When there’s a Will, there’s a way
Saint Paul’s Will Schmahl may take the prize as the most unlucky basketball player of the 2017-18 season.
The 6-foot-2 senior basketball player missed two and half weeks after getting elbowed in the face during a league game against St. Francis. In his first game back, the 17-year-old was hit in the face again and needed stitches in his forehead. It was the second time this season the Grade 12 student needed to get stitches after playing basketball.
He was beginning to wonder why it always had to be him getting hurt, especially after he suffered the concussion.
“I was definitely out of it and had double vision for a while,” said Schmahl, after scoring 16 points to lead the Patriots to a 60-59 victory over the Notre Dame Fighting Irish Wednesday in the Niagara Catholic Athletic Association semifinals. “It took about two weeks before it started to get better and I could play again.”
“I am almost 100 percent.”
Saint Paul coach Frank Capretta concurs with that diagnosis.
“He’s coming around,” he said. “He missed two and half weeks and he’s just now seems to be getting his sea legs.”
And maybe, just maybe, Schmahl’s luck is beginning to change.
With the Patriots trailing 57-52 with 1:48 left in the game, Schmahl hit a lucky bank-shot, three pointer that cut the lead to two.

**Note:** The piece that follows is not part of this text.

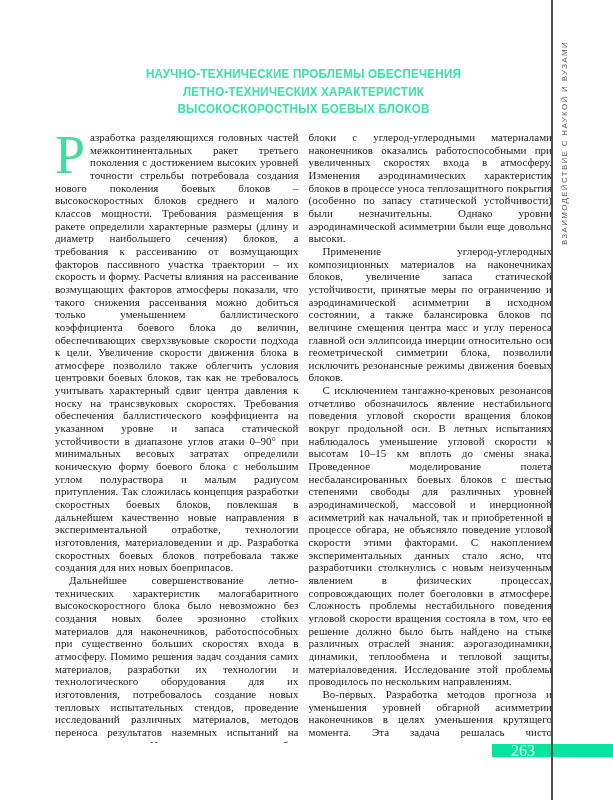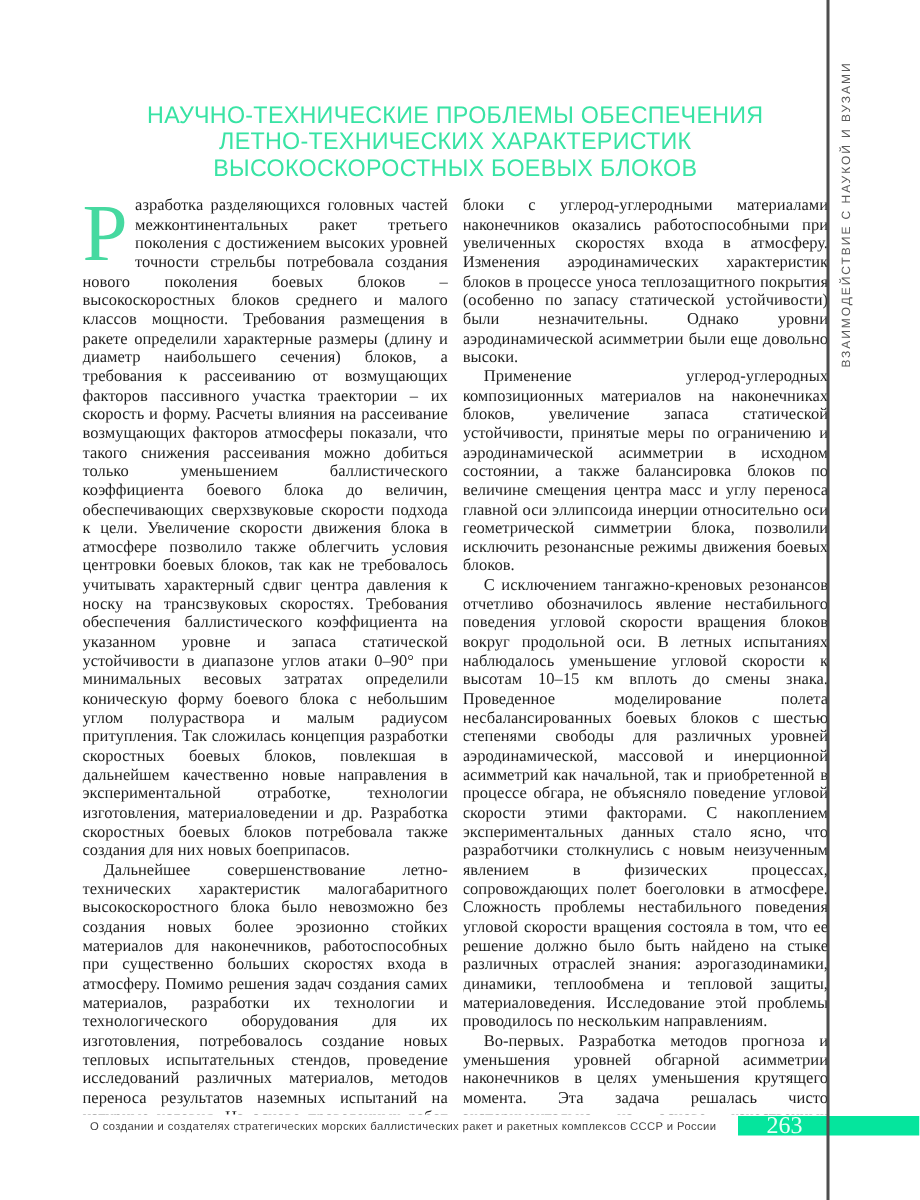"НАУЧНО-ТЕХНИЧЕСКИЕ ПРОБЛЕМЫ ОБЕСПЕЧЕНИЯ" .title { font-size: 16px -> 12px; font-weight: normal -> bold }
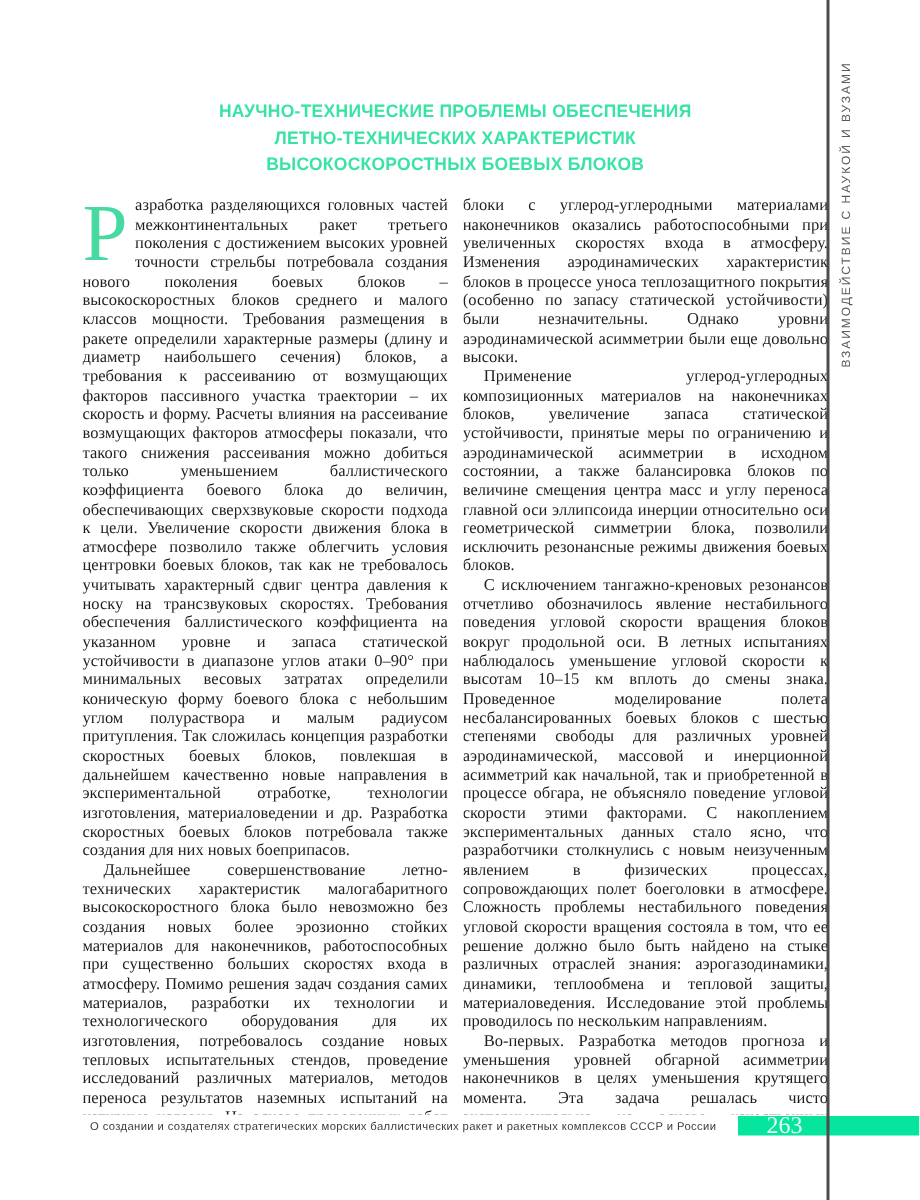"О создании и создателях стратегических" div.footer-text { html: <div>О создании и создателях стратегических морских баллистических ракет и ракетных комплексов СССР и России</div> -> none }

“I didn’t call that,” he said, with a smile. “It honestly slipped out of my hand and we caught a break when it went in.”
Capretta felt it was a break his team deserved.
“We missed bunnies (easy shots) and we make a bank so I think it’s the basketball gods rewarding us a bit,” he said.
With the game down to its final seconds, Schmahl’s next three-point shot hit nothing but net to give his team the one-point victory.
“As you can see, he obviously can shoot the ball and he’s really smart,” Capretta said. “He is the quarterback on our football team and he gets the way the game is supposed to be played.”
Schmahl agrees his football skills transfer well to the basketball court.
“You have to know where the guys are at all times, you have to be able to make all the right plays and passes at the right time, and you have to be a leader for the team and help carry them,” he said.
He certainly did that Wednesday and helped his team overcome an offensive drought.
“We lived on the edge a little bit,” Capretta said. “I thought we had control of the game. We were up five and we couldn’t buy a basket.”
During that drought, the Irish built a 57-50 lead with less than three minutes left in the game, but got outscored 10-2 down the stretch to lose for the second time this season to Saint Paul in NCAA play.
“In the last minute or so, we made a couple of critical mistakes that we shouldn’t make at this time of the year after all the games we have played,” Noter Dame coach Mark Gallagher said. “They took advantage of it and a kid made a shot at the end.
“What can you do?”
The loss means nothing to Notre Dame in terms of advancing to the overall Zone 3 AAA final, but it’s a game the Irish wanted to win.
“The league is important and from a learning experience, you want to close out that game and win,” Gallagher said. “Sometimes you need the positive results at the end of the game to reinforce the things we are trying to teach.”
Gallagher thinks his squad will play A.N. Myer next Thursday to determine the Zone 3 AAA champion.
Capretta also felt the urge to be victorious Wednesday.
“You have to win this time of year,” he said. “You can’t gather any momentum by losing games and the only way to keep momentum moving forward is to win games.”
“In the big picture, it doesn’t matter, but it does matter in terms of what we are trying to do as a team.”
Significant about the victory was that it was Saint Paul’s 20th overall win of the year.
Schmahl wanted badly to win the game and move on to the NCAA final.
“I think it was one of the most important wins of the season,” he said. “We won the first-ever one last year and I don’t plan on losing this year.”
Saint Paul will move on to be the NCAA representative at the overall Zone 3 AA final.
STATS PACK
Patriots 60 Fighting Irish 59
BPSN Star of the Game: Saint Paul’s Will Schmahl with 16 points, including eight in the last quarter.
For the Saint Paul Patriots: Richard Werner 21; Schmahl 16; Jerwyn Tutanes 12; Victor Kariuki 9; Jake Casciano 2.
For the Notre Dame Fighting Irish: Rovenston Jean Baptiste 19; Braidon Moore 9; Andrew Zezela 8; Jonah Gruarin 6; David Jones 6; Brandon Graziani 5; Shamar Campbell 4; Anthony Cimino 2.
Up next: Saint Paul will play in the NCAA final next Tuesday at 3 p.m. at St. Francis.